From the Archives – Untitled
I found this as I’ve been working on my essay about my car accident in 2000. This was written while I was living at Hampden house in the late 2000s. It’s unedited here in this form, but will be pulled into what I’m currently writing. But I wanted to pay homage to it in this early form and introduce it to the world before it goes through a metamorphosis. It’s a snapshot of back then – like a photograph of words. Enjoy.
I am a speed bump in the road. The road holds me. It hugs me. It gives me placement, a base.
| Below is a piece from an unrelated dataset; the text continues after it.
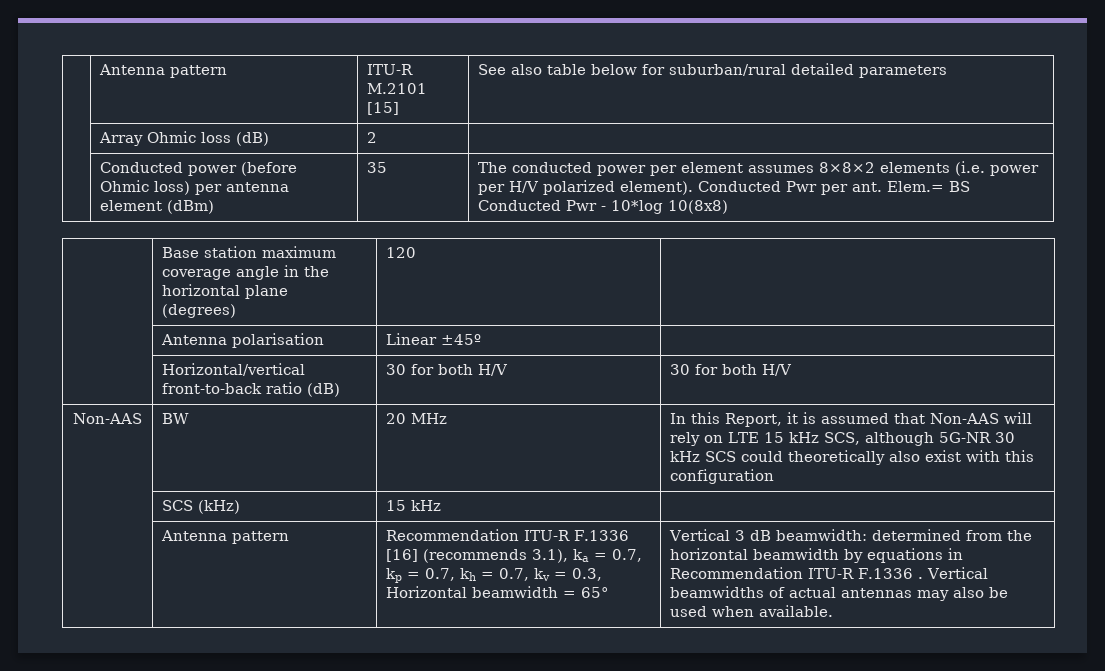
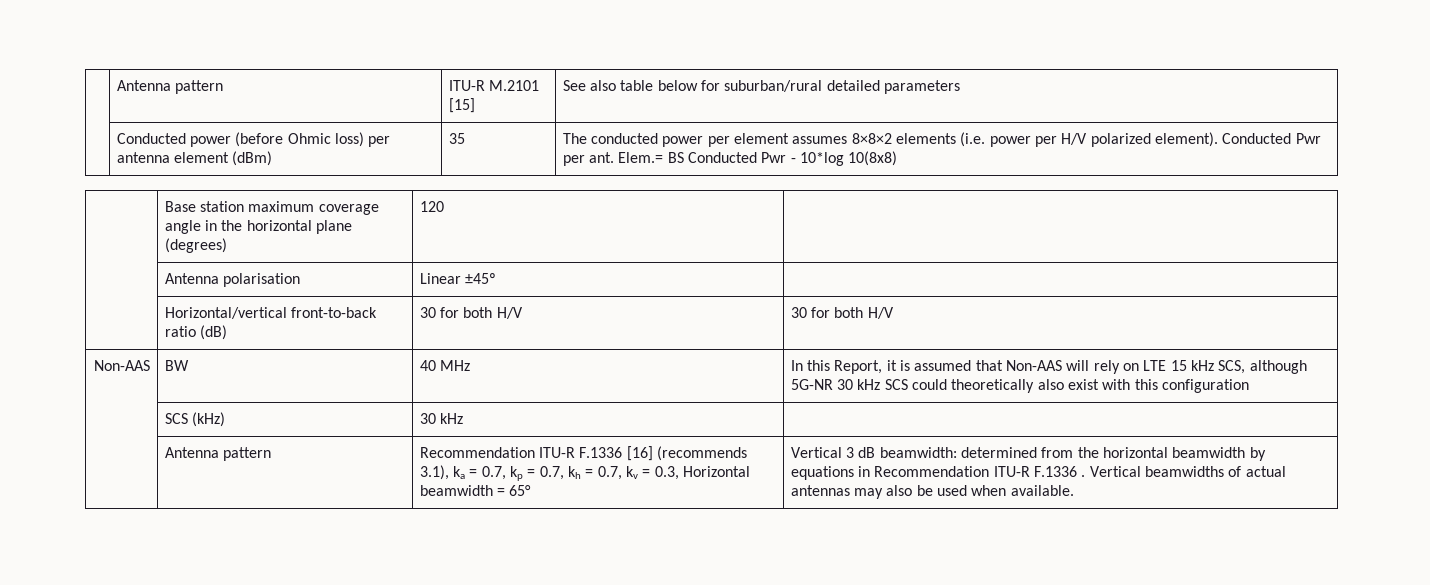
- | Array Ohmic loss (dB) | 2 |
- Non-AAS | BW | 20 MHz | In this Report, it is assumed that Non-AAS will rely on LTE 15 kHz SCS, although 5G-NR 30 kHz SCS could theoretically also exist with this configuration
+ Non-AAS | BW | 40 MHz | In this Report, it is assumed that Non-AAS will rely on LTE 15 kHz SCS, although 5G-NR 30 kHz SCS could theoretically also exist with this configuration
- | SCS (kHz) | 15 kHz |
+ | SCS (kHz) | 30 kHz |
Once in a while, headlights reflect off of me and into the distance and for a fleeting moment I have a shudder of hope that runs down my spine, makes my gut tingle.
It’s much like I feel when I start writing in my head, staring out at TV hill from the back porch smoking a cigarette or sitting under the front porch watching cars rushing down too fast on the hill that looks more like it belongs in San Francisco than Baltimore.
I’m not impervious. I don’t hurt the cars the ride over me half as much as they injure me and leave their mark. There are tire squeals and drip-dried tar, there’s a few chips in my yellow caution paint from people coming and going too soon. I drop off on the sides like I can’t fill my own space, and it’s a bit notchy. I’m annoying to myself and others.
I stand in my own way and can go nowhere. And once I become too much of an intrusion in everyone’s lives, I’m scraped and replaced… sometimes by a new pseudo-modern stretched speed hump that’s more courteous… sometimes by slow-down strips that are less of an eye sore.
It’s not the life I wanted to live. But I only last for a while. I’m not permanent. But sometimes speed bumps wish to be something more, to grow. Sometimes they do get up and walk away.
Sometimes they find a place that’s more forgiving, a place that lets any good speed bump carry their burden in peace.
And sometimes it rains all night and washes away those marks, like the oceans lap the shore on a beach and I wake up renewed and ready for another round of pummeling.